Our culture of “touchy-feely” sentimentality loves the mistaken notion that compassion and love require lowering standards to make them achievable. This is devastating to the very means that God has established to redeem mankind. God’s law is consistent with our creation design and compatible with our creation purpose. When we diminish the law to make it “doable” for our children, we remove the necessity of the gospel. We also demean the nobility of purpose embodied in the two tables of the law, “Love the Lord your God with your heart, mind, and strength and your neighbor as yourself.”
The family is a unit ordained by God. Husband and wife and children with God’s purposes; His love and peace . . . the fruit of the Spirit to be present in each home. The husband and wife communicating together in love about everything and growing closer together in all ways. This takes time and effort. The family and the relationships within in it can be analogous to a garden. The fruit God intends to produce will come from all the faithful labor put forth to grow the garden. God will work through each family that seeks Him and applies His principles to insure growth and a Godly harvest. The family unit is to have God’s purposes. They are like a “mini-church”. As the family is being discipled (bent towards Jesus daily), they are used by God to touch others . . . to be on His Mission. God will bless (tremendously) any family that seeks to grow in Him and OBEY His Great Commission through the activities of their home life. This is more important that any sports team, any club, any recreational activity, any Christmas gift, or anything else that you can do within your family. If the husband and wife grow together and desire for the Lord to use them and their children to touch others in Jesus’ name for the Gospel . . . THIS IS THE GREATEST THING ANY FAMILY COULD EVER DO. Some people think . . . man preacher, that is asking way too much. I am just being honest with you: the family is to be a microcosm of the church—on mission with the Lord God, full of the Spirit, CRAZY FOR JESUS. Hey don’t be ashamed of this. This is who we are.

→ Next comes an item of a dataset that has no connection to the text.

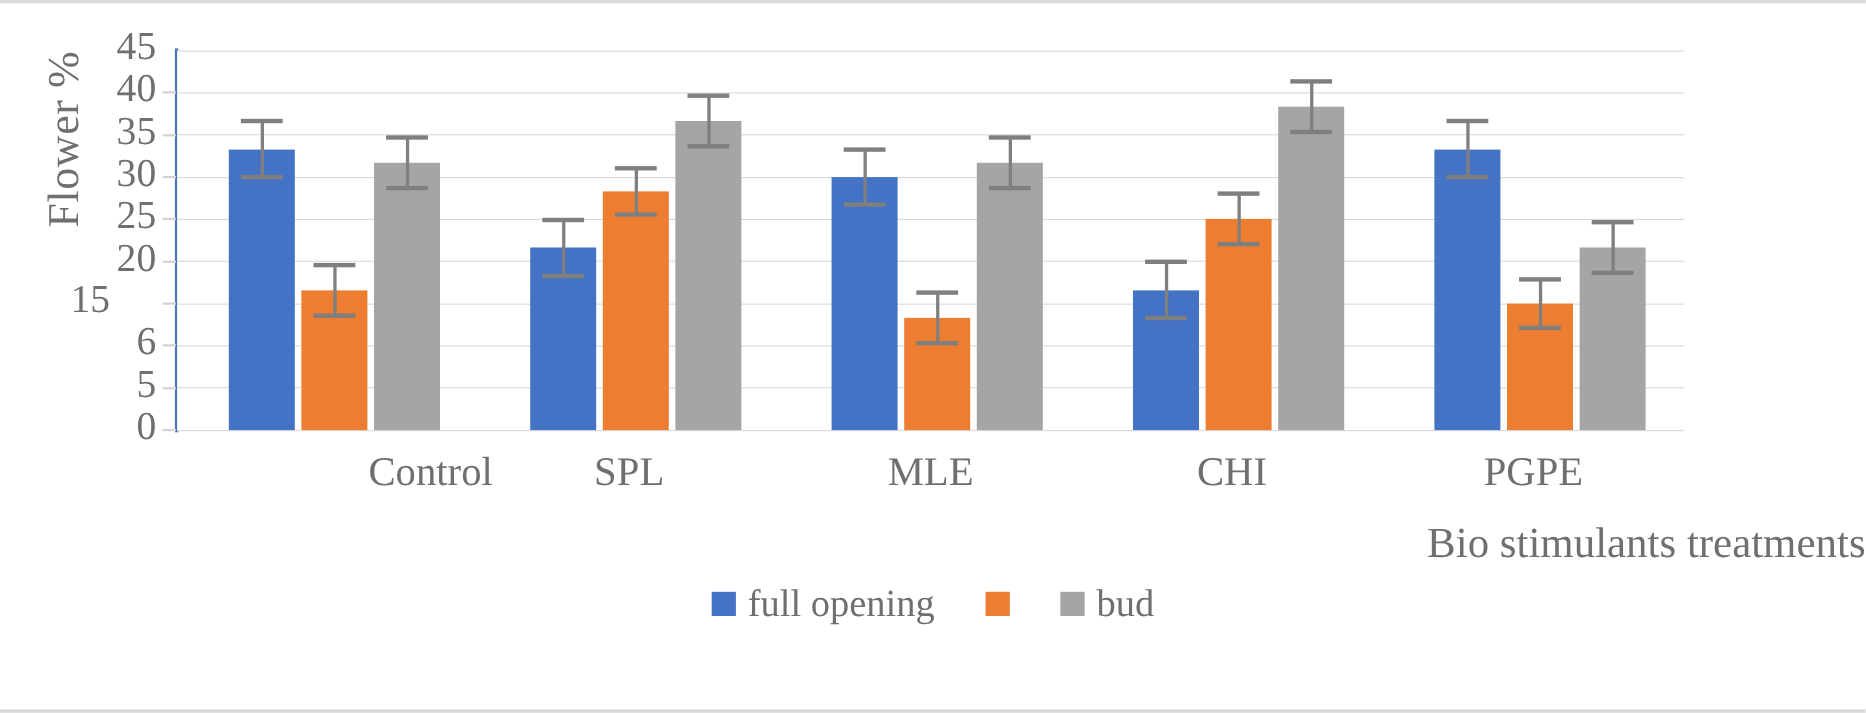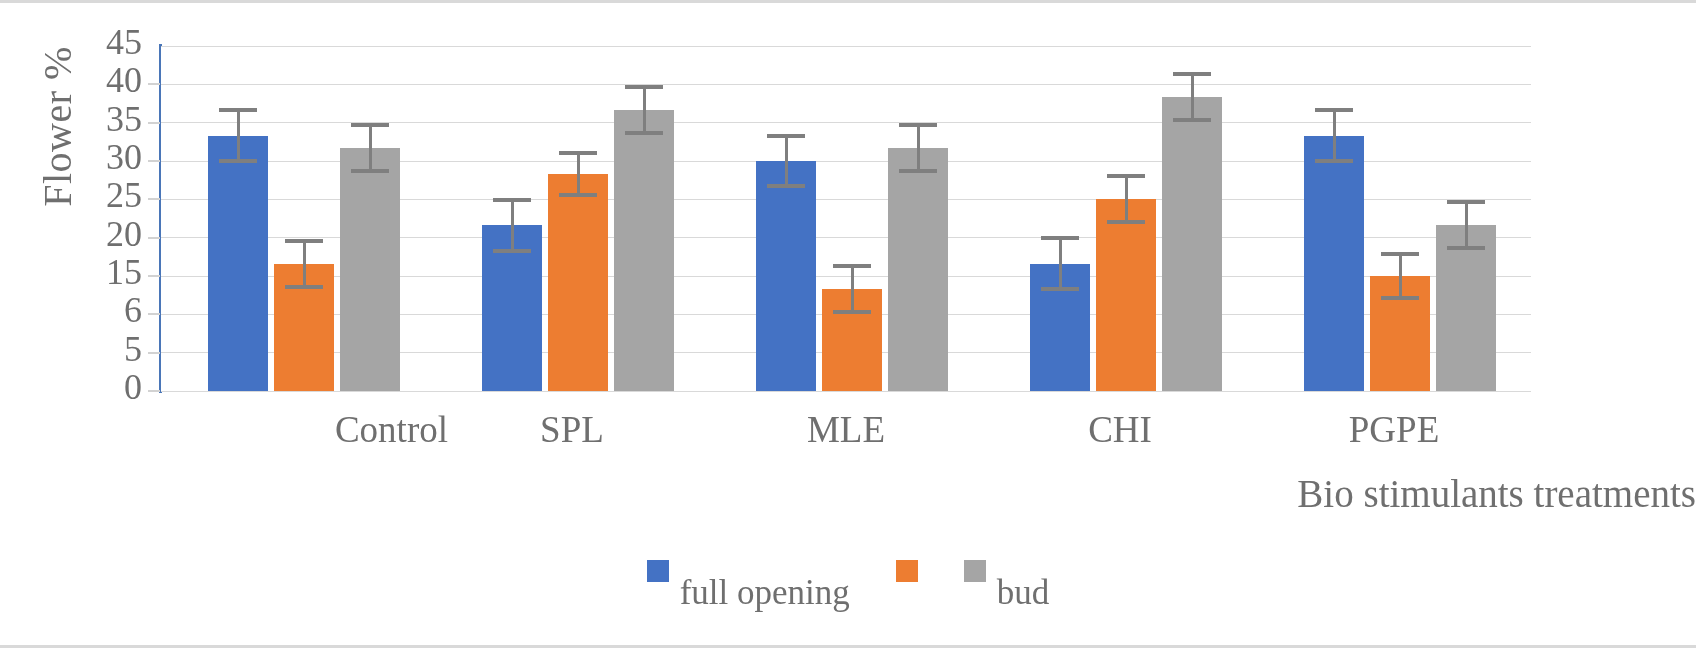"15" div.ytick-label { text-align: none -> center }
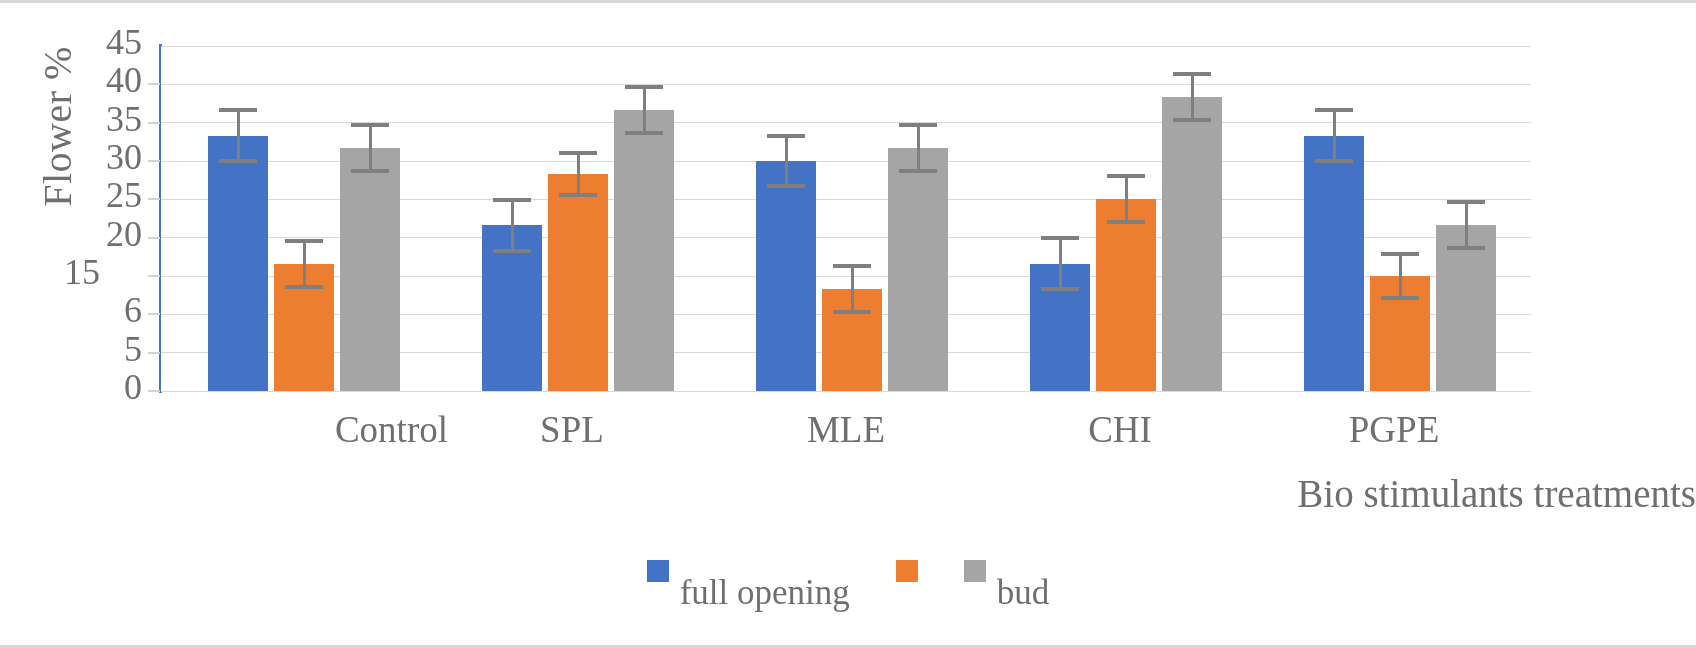"full opening" .legend-label { margin-top: 44px -> none }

The only way we can apply this today is admit our need for Jesus! Do you know Him? Jesus died a cruel death for you. The Bible teaches that Jesus’ death was a payment for your sin. He loved you so much He took the punishment meant for you. But you must admit your need for His sacrifice! You must admit you are a sinner and turn from that sin. And you must give your heart (trust) to Jesus as your Savior and Lord. Let Him know that you need Him to lead you, and that you WILL accept His leadership now and forever. Dads and Moms everywhere across this Valley need Him today. He can heal their homes and bring Godly presence and purpose to everything. Trust Jesus today!
Life Action Ministries, The Family Revival Seminar (Buchanan, MI, 1999), 6-7, 9-10.
Tedd & Marcy Tripp, Instructing a Child’s Heart (Wapwallopen, PA: 2008), 42-42.
Tedd & Marcy Tripp, Instructing a Child’s Heart (Wapwallopen, PA: 2008), 164.